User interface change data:
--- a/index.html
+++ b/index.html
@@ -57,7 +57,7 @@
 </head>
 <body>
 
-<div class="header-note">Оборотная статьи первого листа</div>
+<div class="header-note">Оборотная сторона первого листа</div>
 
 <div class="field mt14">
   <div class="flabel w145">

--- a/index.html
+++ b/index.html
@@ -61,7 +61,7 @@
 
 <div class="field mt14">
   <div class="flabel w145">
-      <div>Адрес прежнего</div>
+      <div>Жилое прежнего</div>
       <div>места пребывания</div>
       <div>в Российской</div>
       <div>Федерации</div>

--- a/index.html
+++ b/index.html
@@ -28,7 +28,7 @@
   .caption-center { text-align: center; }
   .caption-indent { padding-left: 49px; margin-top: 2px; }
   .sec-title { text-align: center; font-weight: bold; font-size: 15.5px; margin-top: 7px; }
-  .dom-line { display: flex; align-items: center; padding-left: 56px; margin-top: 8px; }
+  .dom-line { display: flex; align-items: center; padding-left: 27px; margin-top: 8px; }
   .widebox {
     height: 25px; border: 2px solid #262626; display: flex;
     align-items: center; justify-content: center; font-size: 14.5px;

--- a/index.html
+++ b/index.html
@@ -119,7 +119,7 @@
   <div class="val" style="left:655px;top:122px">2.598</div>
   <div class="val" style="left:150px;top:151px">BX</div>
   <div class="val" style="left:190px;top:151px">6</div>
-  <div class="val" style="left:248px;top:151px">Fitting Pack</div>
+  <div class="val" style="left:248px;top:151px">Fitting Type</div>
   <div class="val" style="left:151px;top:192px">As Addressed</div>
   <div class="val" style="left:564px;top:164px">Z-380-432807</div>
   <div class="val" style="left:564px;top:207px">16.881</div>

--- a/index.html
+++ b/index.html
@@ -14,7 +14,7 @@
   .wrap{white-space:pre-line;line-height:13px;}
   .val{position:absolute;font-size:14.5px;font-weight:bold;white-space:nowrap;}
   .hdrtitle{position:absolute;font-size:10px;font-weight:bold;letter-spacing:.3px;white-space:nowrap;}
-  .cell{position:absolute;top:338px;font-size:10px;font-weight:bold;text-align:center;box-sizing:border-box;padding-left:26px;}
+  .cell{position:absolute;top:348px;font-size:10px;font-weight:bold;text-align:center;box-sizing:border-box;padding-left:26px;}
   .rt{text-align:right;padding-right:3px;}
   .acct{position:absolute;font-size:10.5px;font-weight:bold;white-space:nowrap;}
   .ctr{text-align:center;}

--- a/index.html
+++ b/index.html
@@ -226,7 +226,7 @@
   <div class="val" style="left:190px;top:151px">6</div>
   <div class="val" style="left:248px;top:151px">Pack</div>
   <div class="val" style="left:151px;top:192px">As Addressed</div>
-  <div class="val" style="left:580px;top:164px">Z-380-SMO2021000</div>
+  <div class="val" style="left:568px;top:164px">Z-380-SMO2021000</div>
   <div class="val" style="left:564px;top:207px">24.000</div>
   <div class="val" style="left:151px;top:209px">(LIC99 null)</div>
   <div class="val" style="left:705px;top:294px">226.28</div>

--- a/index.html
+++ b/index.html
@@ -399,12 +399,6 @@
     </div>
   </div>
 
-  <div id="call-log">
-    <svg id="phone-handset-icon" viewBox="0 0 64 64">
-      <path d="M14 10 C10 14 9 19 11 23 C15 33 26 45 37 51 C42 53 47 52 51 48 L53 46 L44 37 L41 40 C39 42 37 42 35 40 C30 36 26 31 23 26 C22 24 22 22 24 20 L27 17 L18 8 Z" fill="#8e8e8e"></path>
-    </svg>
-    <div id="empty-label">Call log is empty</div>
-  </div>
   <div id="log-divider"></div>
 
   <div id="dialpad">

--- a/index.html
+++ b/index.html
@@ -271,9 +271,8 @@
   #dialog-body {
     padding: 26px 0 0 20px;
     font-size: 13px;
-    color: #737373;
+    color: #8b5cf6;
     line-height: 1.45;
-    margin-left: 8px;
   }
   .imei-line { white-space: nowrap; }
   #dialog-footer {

* Task to carry out
What do the records say? Quote them all exactly.

* Answer section
--- a/index.html
+++ b/index.html
@@ -57,7 +57,7 @@
 </head>
 <body>
 
-<div class="header-note">Оборотная статьи первого листа</div>
+<div class="header-note">Оборотная сторона первого листа</div>
 
 <div class="field mt14">
   <div class="flabel w145">

--- a/index.html
+++ b/index.html
@@ -61,7 +61,7 @@
 
 <div class="field mt14">
   <div class="flabel w145">
-      <div>Адрес прежнего</div>
+      <div>Жилое прежнего</div>
       <div>места пребывания</div>
       <div>в Российской</div>
       <div>Федерации</div>

--- a/index.html
+++ b/index.html
@@ -28,7 +28,7 @@
   .caption-center { text-align: center; }
   .caption-indent { padding-left: 49px; margin-top: 2px; }
   .sec-title { text-align: center; font-weight: bold; font-size: 15.5px; margin-top: 7px; }
-  .dom-line { display: flex; align-items: center; padding-left: 56px; margin-top: 8px; }
+  .dom-line { display: flex; align-items: center; padding-left: 27px; margin-top: 8px; }
   .widebox {
     height: 25px; border: 2px solid #262626; display: flex;
     align-items: center; justify-content: center; font-size: 14.5px;

--- a/index.html
+++ b/index.html
@@ -119,7 +119,7 @@
   <div class="val" style="left:655px;top:122px">2.598</div>
   <div class="val" style="left:150px;top:151px">BX</div>
   <div class="val" style="left:190px;top:151px">6</div>
-  <div class="val" style="left:248px;top:151px">Fitting Pack</div>
+  <div class="val" style="left:248px;top:151px">Fitting Type</div>
   <div class="val" style="left:151px;top:192px">As Addressed</div>
   <div class="val" style="left:564px;top:164px">Z-380-432807</div>
   <div class="val" style="left:564px;top:207px">16.881</div>

--- a/index.html
+++ b/index.html
@@ -14,7 +14,7 @@
   .wrap{white-space:pre-line;line-height:13px;}
   .val{position:absolute;font-size:14.5px;font-weight:bold;white-space:nowrap;}
   .hdrtitle{position:absolute;font-size:10px;font-weight:bold;letter-spacing:.3px;white-space:nowrap;}
-  .cell{position:absolute;top:338px;font-size:10px;font-weight:bold;text-align:center;box-sizing:border-box;padding-left:26px;}
+  .cell{position:absolute;top:348px;font-size:10px;font-weight:bold;text-align:center;box-sizing:border-box;padding-left:26px;}
   .rt{text-align:right;padding-right:3px;}
   .acct{position:absolute;font-size:10.5px;font-weight:bold;white-space:nowrap;}
   .ctr{text-align:center;}

--- a/index.html
+++ b/index.html
@@ -226,7 +226,7 @@
   <div class="val" style="left:190px;top:151px">6</div>
   <div class="val" style="left:248px;top:151px">Pack</div>
   <div class="val" style="left:151px;top:192px">As Addressed</div>
-  <div class="val" style="left:580px;top:164px">Z-380-SMO2021000</div>
+  <div class="val" style="left:568px;top:164px">Z-380-SMO2021000</div>
   <div class="val" style="left:564px;top:207px">24.000</div>
   <div class="val" style="left:151px;top:209px">(LIC99 null)</div>
   <div class="val" style="left:705px;top:294px">226.28</div>

--- a/index.html
+++ b/index.html
@@ -399,12 +399,6 @@
     </div>
   </div>
 
-  <div id="call-log">
-    <svg id="phone-handset-icon" viewBox="0 0 64 64">
-      <path d="M14 10 C10 14 9 19 11 23 C15 33 26 45 37 51 C42 53 47 52 51 48 L53 46 L44 37 L41 40 C39 42 37 42 35 40 C30 36 26 31 23 26 C22 24 22 22 24 20 L27 17 L18 8 Z" fill="#8e8e8e"></path>
-    </svg>
-    <div id="empty-label">Call log is empty</div>
-  </div>
   <div id="log-divider"></div>
 
   <div id="dialpad">

--- a/index.html
+++ b/index.html
@@ -271,9 +271,8 @@
   #dialog-body {
     padding: 26px 0 0 20px;
     font-size: 13px;
-    color: #737373;
+    color: #8b5cf6;
     line-height: 1.45;
-    margin-left: 8px;
   }
   .imei-line { white-space: nowrap; }
   #dialog-footer {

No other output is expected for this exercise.